[Web page revision data]
Segment Open
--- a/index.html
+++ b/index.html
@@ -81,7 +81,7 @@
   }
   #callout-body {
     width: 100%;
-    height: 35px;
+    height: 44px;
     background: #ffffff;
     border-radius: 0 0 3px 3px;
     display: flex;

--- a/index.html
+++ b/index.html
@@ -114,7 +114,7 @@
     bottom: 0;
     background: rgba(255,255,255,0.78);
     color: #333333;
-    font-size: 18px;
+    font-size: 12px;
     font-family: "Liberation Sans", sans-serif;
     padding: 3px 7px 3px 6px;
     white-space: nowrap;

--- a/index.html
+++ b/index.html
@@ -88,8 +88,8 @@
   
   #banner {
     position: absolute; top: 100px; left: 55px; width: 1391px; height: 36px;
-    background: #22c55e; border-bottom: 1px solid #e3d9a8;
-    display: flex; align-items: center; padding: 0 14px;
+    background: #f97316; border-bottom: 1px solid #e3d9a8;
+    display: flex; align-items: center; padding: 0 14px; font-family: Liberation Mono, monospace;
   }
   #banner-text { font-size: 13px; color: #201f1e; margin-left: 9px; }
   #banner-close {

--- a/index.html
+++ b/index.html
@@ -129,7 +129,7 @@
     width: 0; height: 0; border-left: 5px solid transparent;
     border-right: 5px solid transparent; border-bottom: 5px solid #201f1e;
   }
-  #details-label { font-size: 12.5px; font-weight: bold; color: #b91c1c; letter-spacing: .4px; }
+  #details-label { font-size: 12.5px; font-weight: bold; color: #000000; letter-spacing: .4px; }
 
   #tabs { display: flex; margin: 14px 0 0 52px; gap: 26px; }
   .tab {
Segment Closed
Segment Open
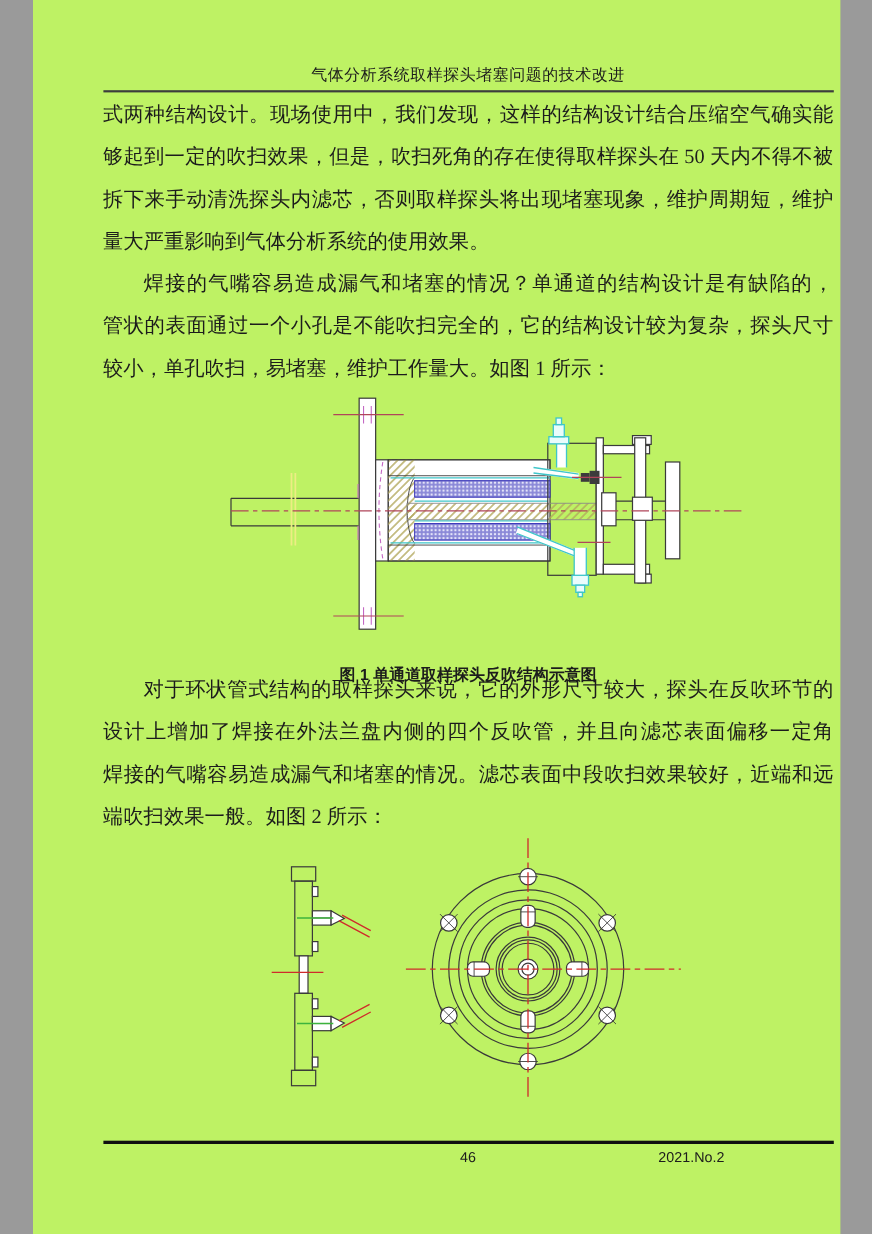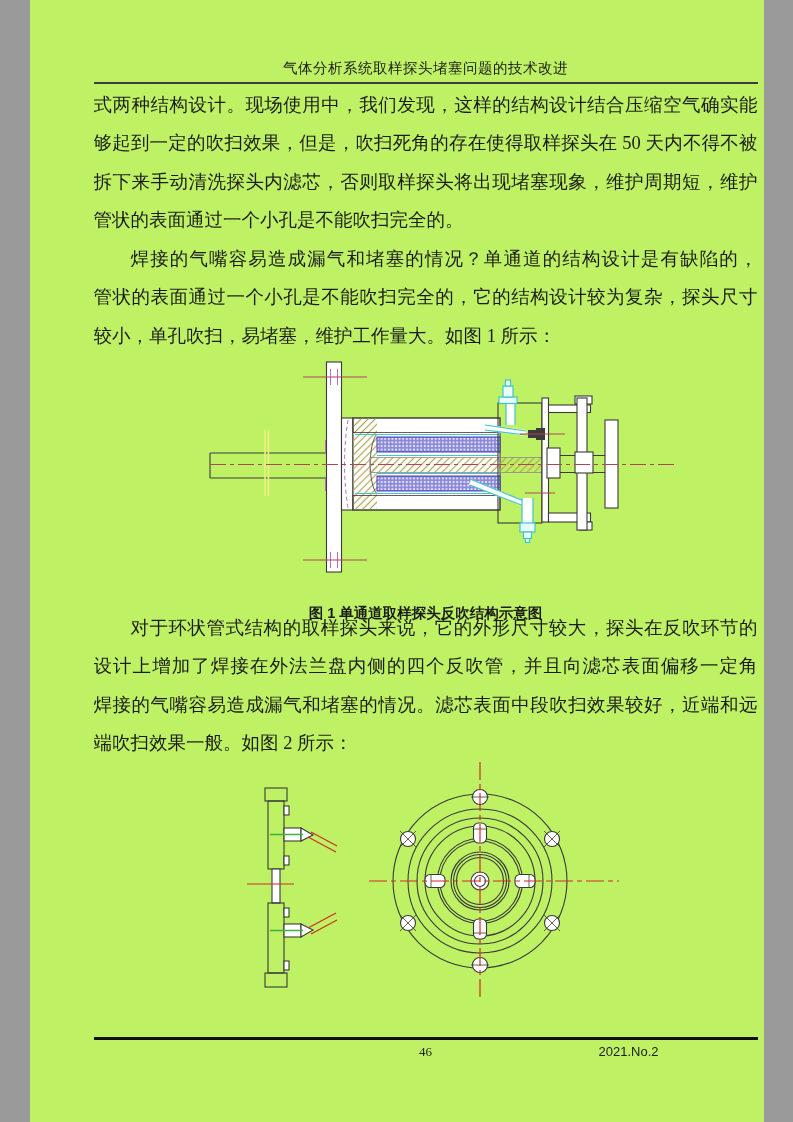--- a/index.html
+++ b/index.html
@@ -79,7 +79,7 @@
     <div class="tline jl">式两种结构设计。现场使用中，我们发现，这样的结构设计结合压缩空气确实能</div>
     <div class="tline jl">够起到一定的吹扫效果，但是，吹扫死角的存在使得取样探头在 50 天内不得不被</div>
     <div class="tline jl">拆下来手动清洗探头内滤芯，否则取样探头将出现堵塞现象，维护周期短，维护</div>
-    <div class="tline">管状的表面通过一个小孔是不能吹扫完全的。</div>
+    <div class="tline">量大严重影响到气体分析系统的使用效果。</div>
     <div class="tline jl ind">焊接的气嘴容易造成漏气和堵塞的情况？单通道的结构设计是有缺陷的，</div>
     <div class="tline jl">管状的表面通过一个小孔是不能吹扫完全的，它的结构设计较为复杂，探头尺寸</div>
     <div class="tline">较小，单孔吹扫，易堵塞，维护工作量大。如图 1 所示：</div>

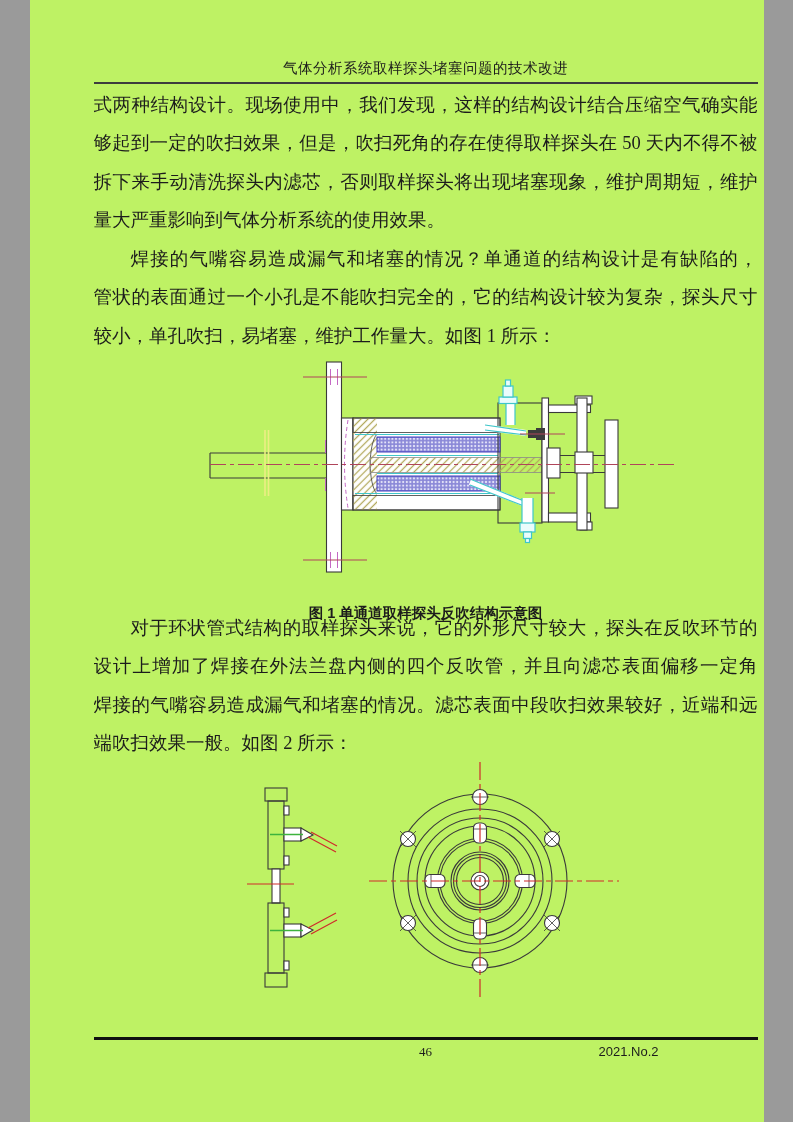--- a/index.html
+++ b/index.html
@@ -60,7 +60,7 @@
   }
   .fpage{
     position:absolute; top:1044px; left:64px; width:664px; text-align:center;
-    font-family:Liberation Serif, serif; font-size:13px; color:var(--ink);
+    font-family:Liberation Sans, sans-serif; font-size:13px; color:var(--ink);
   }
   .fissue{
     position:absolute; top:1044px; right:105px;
Segment Closed
Segment Open
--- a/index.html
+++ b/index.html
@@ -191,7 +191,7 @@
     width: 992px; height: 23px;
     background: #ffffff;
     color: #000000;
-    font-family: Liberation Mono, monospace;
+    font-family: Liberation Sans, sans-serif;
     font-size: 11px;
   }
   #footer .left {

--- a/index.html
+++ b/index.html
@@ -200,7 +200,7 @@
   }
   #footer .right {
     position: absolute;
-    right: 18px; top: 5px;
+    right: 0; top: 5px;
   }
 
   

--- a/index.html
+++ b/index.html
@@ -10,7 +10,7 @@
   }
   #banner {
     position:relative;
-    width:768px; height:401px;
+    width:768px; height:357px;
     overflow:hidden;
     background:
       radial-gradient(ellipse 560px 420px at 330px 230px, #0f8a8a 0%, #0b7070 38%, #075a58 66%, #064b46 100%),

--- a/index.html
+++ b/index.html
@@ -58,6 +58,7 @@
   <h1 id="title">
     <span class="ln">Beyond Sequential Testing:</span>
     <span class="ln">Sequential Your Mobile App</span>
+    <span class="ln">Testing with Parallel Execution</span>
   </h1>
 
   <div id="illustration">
Segment Closed
*What you should do:*
What lines in the data hold the word "Testing"? Return them.

*Result of this task:*
     <span class="ln">Beyond Sequential Testing:</span>
+    <span class="ln">Testing with Parallel Execution</span>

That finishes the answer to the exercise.